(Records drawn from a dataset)
■ ■ ■ ■ ■ ■ ■

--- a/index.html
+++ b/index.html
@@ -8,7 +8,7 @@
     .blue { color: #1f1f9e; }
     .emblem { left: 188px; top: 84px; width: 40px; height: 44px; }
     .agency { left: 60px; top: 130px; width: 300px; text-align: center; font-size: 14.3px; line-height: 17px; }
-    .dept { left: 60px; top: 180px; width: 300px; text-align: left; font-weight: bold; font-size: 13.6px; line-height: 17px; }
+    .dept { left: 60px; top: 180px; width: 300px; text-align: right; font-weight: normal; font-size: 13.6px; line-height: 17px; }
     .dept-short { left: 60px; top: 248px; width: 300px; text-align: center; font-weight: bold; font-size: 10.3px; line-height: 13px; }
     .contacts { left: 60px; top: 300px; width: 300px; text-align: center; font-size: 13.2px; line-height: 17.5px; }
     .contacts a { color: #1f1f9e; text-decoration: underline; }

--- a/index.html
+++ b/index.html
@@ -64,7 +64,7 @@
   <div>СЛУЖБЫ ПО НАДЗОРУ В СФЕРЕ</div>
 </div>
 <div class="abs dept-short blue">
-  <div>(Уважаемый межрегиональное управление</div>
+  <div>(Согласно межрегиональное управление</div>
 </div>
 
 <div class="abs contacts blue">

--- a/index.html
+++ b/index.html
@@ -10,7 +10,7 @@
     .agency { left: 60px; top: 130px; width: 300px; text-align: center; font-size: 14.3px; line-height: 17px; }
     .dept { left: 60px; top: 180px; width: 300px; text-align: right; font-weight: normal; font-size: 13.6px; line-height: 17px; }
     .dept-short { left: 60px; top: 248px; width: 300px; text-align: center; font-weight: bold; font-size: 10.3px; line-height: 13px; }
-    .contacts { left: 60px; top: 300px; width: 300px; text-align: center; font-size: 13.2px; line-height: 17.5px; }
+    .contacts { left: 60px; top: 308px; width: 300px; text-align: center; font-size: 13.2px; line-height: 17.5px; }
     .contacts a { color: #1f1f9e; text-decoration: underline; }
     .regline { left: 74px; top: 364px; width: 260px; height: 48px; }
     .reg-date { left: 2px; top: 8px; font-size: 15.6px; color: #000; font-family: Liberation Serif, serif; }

■ ■ ■ ■ ■ ■ ■

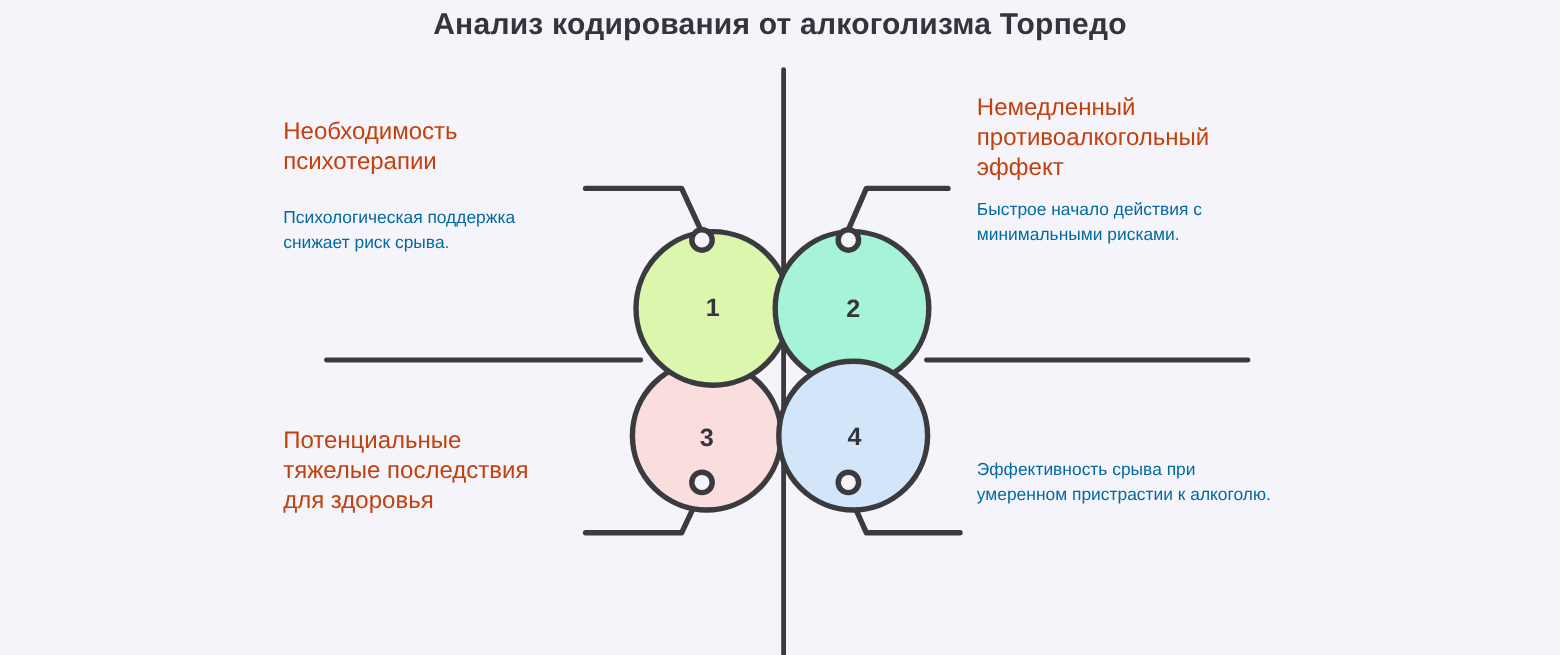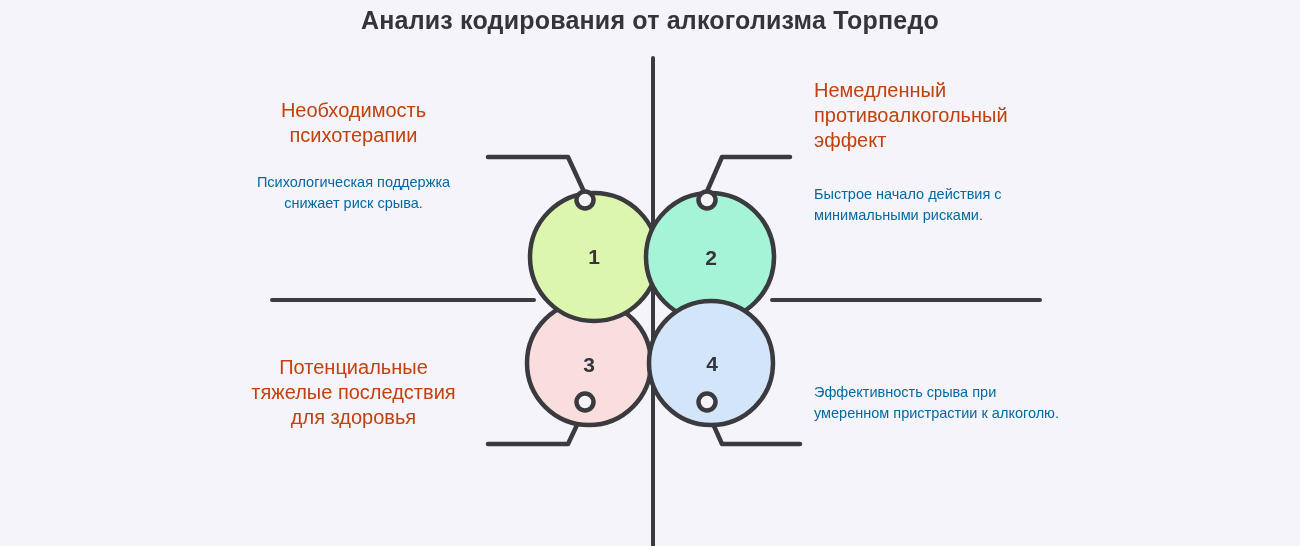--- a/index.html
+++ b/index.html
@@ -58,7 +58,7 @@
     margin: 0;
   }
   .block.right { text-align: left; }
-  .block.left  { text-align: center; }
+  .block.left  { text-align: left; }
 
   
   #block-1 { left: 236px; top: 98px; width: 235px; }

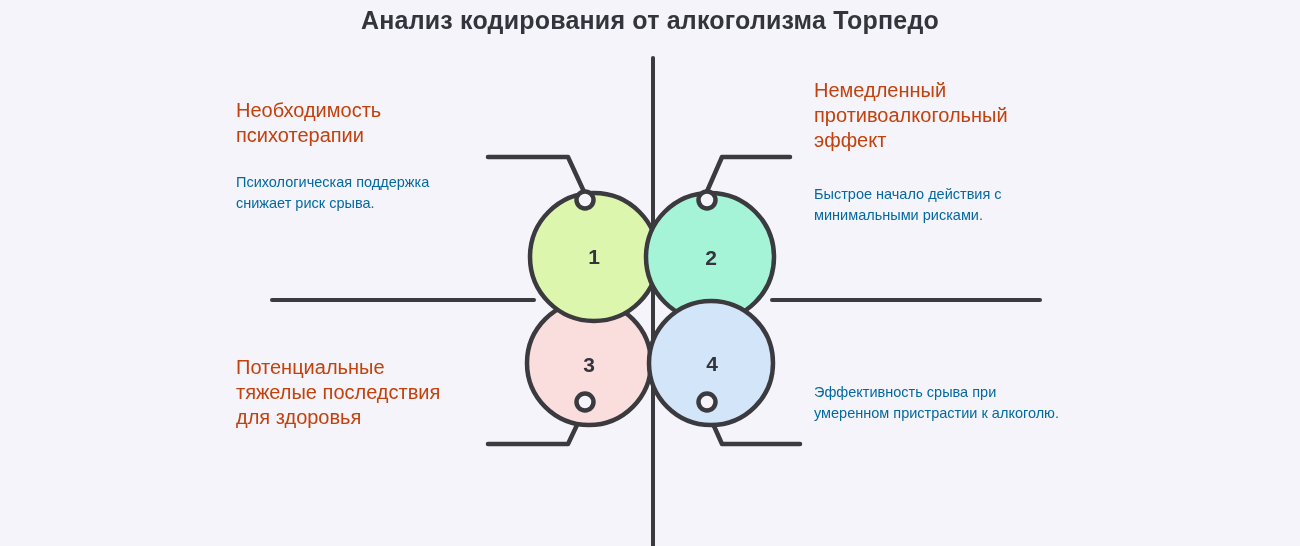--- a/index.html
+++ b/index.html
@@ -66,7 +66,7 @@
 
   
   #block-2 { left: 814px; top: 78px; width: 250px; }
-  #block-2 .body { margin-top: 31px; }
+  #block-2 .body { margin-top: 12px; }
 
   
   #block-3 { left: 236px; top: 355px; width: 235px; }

■ ■ ■ ■ ■ ■ ■

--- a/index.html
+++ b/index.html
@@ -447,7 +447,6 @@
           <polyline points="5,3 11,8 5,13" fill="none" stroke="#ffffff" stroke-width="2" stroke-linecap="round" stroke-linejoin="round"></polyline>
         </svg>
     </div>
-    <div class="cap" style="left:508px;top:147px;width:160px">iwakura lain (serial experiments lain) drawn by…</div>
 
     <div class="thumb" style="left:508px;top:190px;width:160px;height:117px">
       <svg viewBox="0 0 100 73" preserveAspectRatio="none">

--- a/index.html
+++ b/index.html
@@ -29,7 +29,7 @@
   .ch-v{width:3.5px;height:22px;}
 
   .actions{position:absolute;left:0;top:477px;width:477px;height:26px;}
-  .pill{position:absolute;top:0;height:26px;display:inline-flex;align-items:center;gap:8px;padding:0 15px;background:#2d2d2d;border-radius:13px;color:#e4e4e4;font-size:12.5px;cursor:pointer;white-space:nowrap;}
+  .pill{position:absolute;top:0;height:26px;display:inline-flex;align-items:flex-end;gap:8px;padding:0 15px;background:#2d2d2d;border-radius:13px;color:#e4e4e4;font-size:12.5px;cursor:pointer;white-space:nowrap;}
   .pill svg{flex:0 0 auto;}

■ ■ ■ ■ ■ ■ ■

- Action item: Which of the lines above hold the string "items"? Pick each of them out.

- Solution to this exercise:
-  .pill{position:absolute;top:0;height:26px;display:inline-flex;align-items:center;gap:8px;padding:0 15px;background:#2d2d2d;border-radius:13px;color:#e4e4e4;font-size:12.5px;cursor:pointer;white-space:nowrap;}
+  .pill{position:absolute;top:0;height:26px;display:inline-flex;align-items:flex-end;gap:8px;padding:0 15px;background:#2d2d2d;border-radius:13px;color:#e4e4e4;font-size:12.5px;cursor:pointer;white-space:nowrap;}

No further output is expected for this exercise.